Le premier ministre a suivi l'avis de la Commission consultative du secret de la défense nationale (CCSDN), qui n'a pas voulu faire déclassifier des documents conservés au siège des services secrets.
La réponse a été rapide. Au lendemain de la demande du juge en charge du volet financier de l'affaire Karachi, de perquisitionner à la DGSE, Matignon a opposé une fin de non-recevoir. Le juge d'instruction Renaud Van Ruymbeke enquête sur une éventuelle corruption lors de la présidentielle de 1995 qui pourrait être liée à l'attentat de Karachi : onze Français avaient péri dans cet attentat, le 8 mai 2002.
Dans le cadre de son enquête, Renaud Van Ruymbeke a fait sa demande de perquisition à la DGSE (Direction générale de la sécurité extérieure) jeudi dernier. Plus exactement, il a demandé la déclassification temporaire des locaux de la DGSE, pour mener à bien cette perquisition. Et saisir ainsi tout document relatif à l'enquête, comme le contenu des écoutes téléphoniques réalisées en 1995 sur des membres du cabinet de François Léotard lorsqu 'il était ministre de la Défense.
Le juge agissait juste après les propos de Charles Millon sur le volet financier de cette affaire. Mercredi dernier, l'ancien ministre de la Défense avait en effet fait état d'une enquête de la DGSE en 1995 confortant des soupçons de rétro-commissions sur le contrat de vente de sous-marins au Pakistan.
Selon une source proche du dossier, la demande du juge Van Ruymbeke a donc été rejetée par François Fillon dès vendredi dernier. «La déclassification temporaire de tout ou partie des locaux de la DGSE ne peut recueillir mon accord», a écrit le premier ministre dans sa réponse, «compte-tenu en particulier de l'avis défavorable émis ce jour par le président de la Commission consultative du secret de la défense nationale» (CCSDN). Toutefois, il souligne avoir demandé au ministère de la Défense, dont dépend la DGSE, d'identifier les documents sollicités par le juge. Ce dernier pourrait alors demander la déclassification.
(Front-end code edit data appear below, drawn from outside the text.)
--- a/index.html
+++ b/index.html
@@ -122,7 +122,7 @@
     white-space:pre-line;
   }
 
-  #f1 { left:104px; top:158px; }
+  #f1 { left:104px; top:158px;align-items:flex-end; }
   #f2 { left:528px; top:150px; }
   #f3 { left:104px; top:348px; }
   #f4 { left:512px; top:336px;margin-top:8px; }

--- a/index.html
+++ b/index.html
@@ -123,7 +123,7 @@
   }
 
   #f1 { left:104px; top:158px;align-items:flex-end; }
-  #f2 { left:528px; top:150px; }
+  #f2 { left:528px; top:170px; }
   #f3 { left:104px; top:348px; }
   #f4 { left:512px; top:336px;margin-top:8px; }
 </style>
«Que la justice puisse travailler sans entrave»
Une récente loi a modifié l'accès aux documents classés secret défense. Le juge doit désormais saisir l'autorité administrative à l'origine de la classification, qui se tourne alors vers la CCSDN, qui dispose de deux mois pour rendre un avis consultatif. Jusqu'à présent, les avis de la CCSDN ont, dans la très grande majorité des cas, été suivis par l'autorité concernée, que ce soit un ministère, l'Elysée ou Matignon.
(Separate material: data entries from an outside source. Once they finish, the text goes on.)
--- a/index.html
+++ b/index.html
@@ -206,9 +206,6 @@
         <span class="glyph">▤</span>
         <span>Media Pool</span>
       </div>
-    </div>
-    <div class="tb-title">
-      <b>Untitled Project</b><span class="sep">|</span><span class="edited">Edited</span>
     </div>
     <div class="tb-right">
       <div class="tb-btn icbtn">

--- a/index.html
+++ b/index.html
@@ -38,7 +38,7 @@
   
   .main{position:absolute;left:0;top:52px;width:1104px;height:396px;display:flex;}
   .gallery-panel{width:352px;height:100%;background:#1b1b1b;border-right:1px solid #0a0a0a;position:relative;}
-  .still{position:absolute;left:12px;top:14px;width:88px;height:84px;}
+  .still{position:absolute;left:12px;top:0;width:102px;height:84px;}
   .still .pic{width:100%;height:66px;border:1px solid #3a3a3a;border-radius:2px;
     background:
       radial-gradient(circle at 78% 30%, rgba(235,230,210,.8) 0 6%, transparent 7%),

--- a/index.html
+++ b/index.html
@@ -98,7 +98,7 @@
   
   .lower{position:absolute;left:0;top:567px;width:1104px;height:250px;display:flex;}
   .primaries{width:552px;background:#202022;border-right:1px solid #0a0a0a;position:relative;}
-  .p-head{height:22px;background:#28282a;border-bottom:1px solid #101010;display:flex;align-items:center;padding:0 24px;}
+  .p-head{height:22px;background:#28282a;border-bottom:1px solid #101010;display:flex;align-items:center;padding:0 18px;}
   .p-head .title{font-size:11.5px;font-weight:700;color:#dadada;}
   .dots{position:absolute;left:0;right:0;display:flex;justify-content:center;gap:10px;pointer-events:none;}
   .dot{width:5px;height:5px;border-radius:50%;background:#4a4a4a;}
Hasard du calendrier, le juge d'instruction antiterroriste, Marc Trévidic, a écrit lundi matin à Alain Juppé pour demander une nouvelle fois la déclassification de certains documents. Alors que sa première demande remonte au 5 mai 2010, le juge affirme n'avoir obtenu à ce jour aucune réponse.
Le Parti socialiste a de son côté réclamé lundi que la justice puisse travailler sans entrave dans cette affaire. Il a également souhaité une relance de la mission d'information parlementaire, qui a terminé ses travaux au printemps dernier, compte tenu des «éléments nouveaux» après les déclarations de Charles Millon.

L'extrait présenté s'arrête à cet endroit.